Profit and Loss – Determining Cost of Goods Sold

Profit and Loss – Determining Cost of Goods Sold

cost-of-good-sales

One of the most challenging tasks in accounting for retail business is to determine the cost of goods sold or the cost of the products sold.  In simple retail setting, the cost to purchase the products for sale is usually the cost of the product sold.  Of course, you should not include the purchase tax when buying the product as cost of your product. You should be costing your product net of the tax imposed by your supplier as you will be claiming input tax for these goods applied against your sales tax.  Even if the inclusion of the tax in your products’ costs is unintentional error, this result to inaccurate product cost.  Failure to recognize the input tax will result to erroneous higher cost of your inventory and product and, well, if you have recorded higher product costs, you might end up adjusting your products’ selling price and most often, will result to uncompetitive pricing in the tight-raced market.  Then, you add the fact that you have erroneously overstated your cost resulting to higher cost and lower recognized gross profit from products sold.  Imagine the financial misinformation that surely result to misinformed judgment that affect market competitiveness by just a blink-of-the-eye error.
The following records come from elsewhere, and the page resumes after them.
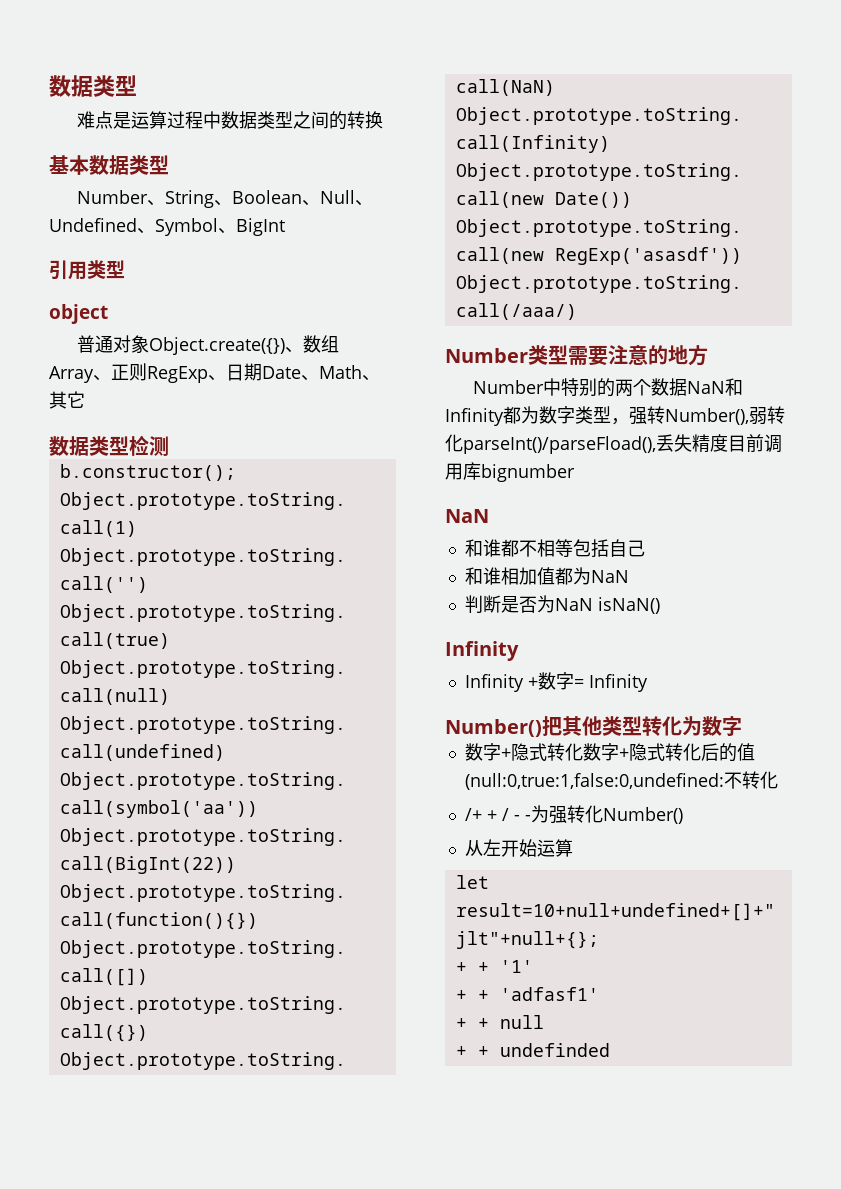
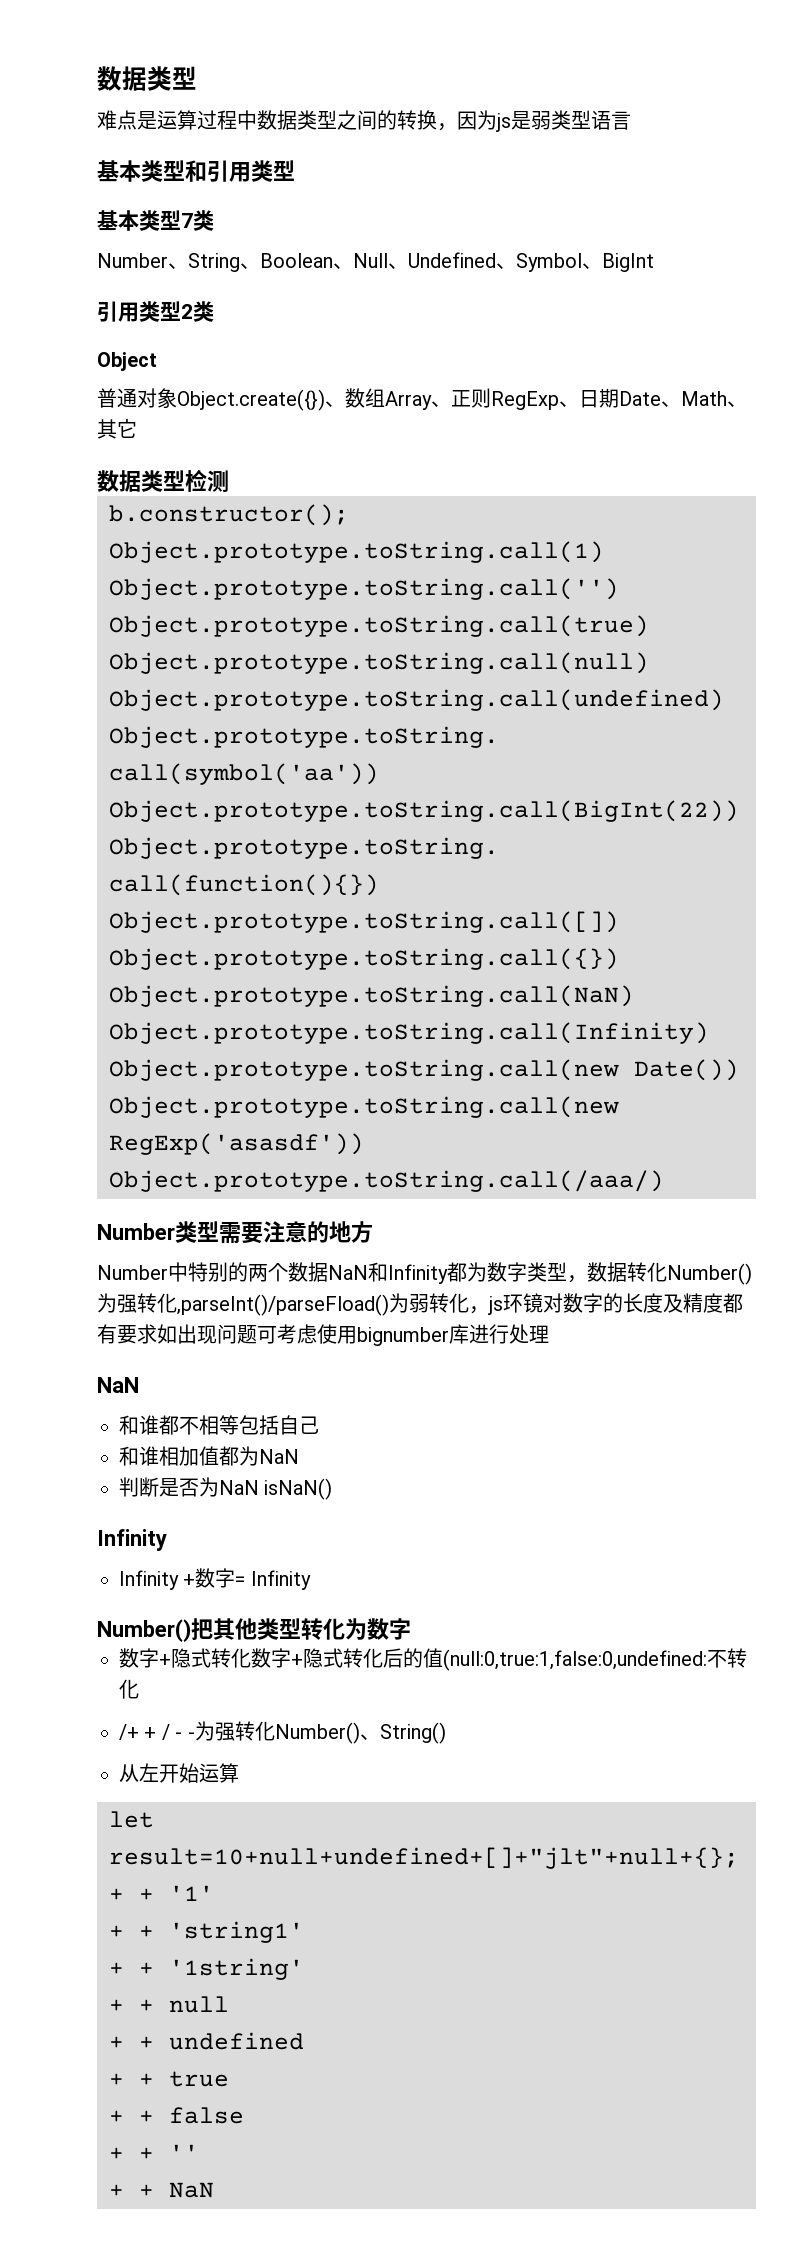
- 难点是运算过程中数据类型之间的转换
- 基本数据类型
+ 难点是运算过程中数据类型之间的转换，因为js是弱类型语言
+ 基本类型和引用类型
+ 基本类型7类
- 引用类型
- object
+ 引用类型2类
+ Object
- Number中特别的两个数据NaN和Infinity都为数字类型，强转Number(),弱转化parseInt()/parseFload(),丢失精度目前调用库bignumber
+ Number中特别的两个数据NaN和Infinity都为数字类型，数据转化Number()为强转化,parseInt()/parseFload()为弱转化，js环镜对数字的长度及精度都有要求如出现问题可考虑使用bignumber库进行处理
- /+ + / - -为强转化Number()
+ /+ + / - -为强转化Number()、String()
- + + 'adfasf1'
+ + + 'string1'
+ + + '1string'
- + + undefinded
+ + + undefined
+ + + true
+ + + false
+ + + ''
+ + + NaN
This plain error is more commonly found for businesses using manual system and could also happen to those using software system if you are not able to set default tax codes for supplier purchases as well as standard item cost.

If you further package the products or further process these to be able to put these items on sale, and you incur further costs for another products or services, then you have to recognize these costs as part of the cost of the products because these are direct product costs. In MYOB, as long as you have setup the items and costs related to building a new product, you can do so by using the Auto-Build feature.  Of course, you have to first set up the inventory items that are going to be used to be able to do this.

If you are importing your products from other countries, cost of goods for these products includes the purchase cost from your import supplier, payment for freight, transportation expenses, import duties and related processing fee from your local logistics company.  Of course, you don’t include the corresponding tax imposed on the services because this is again claimed as input tax against your sales tax.  Most often, these import-related cost are allocated to the total products imported to be able to arrive at the unit product cost of the items.

There are other expenses that are directly related to selling the products but cannot be considered as product cost.  These include marketing and advertising expenses which are classified as operating or selling and marketing expenses in the profit and loss reports. Of course, we take into consideration that there are products call for unique costing process and require another treatment to compute for product costs.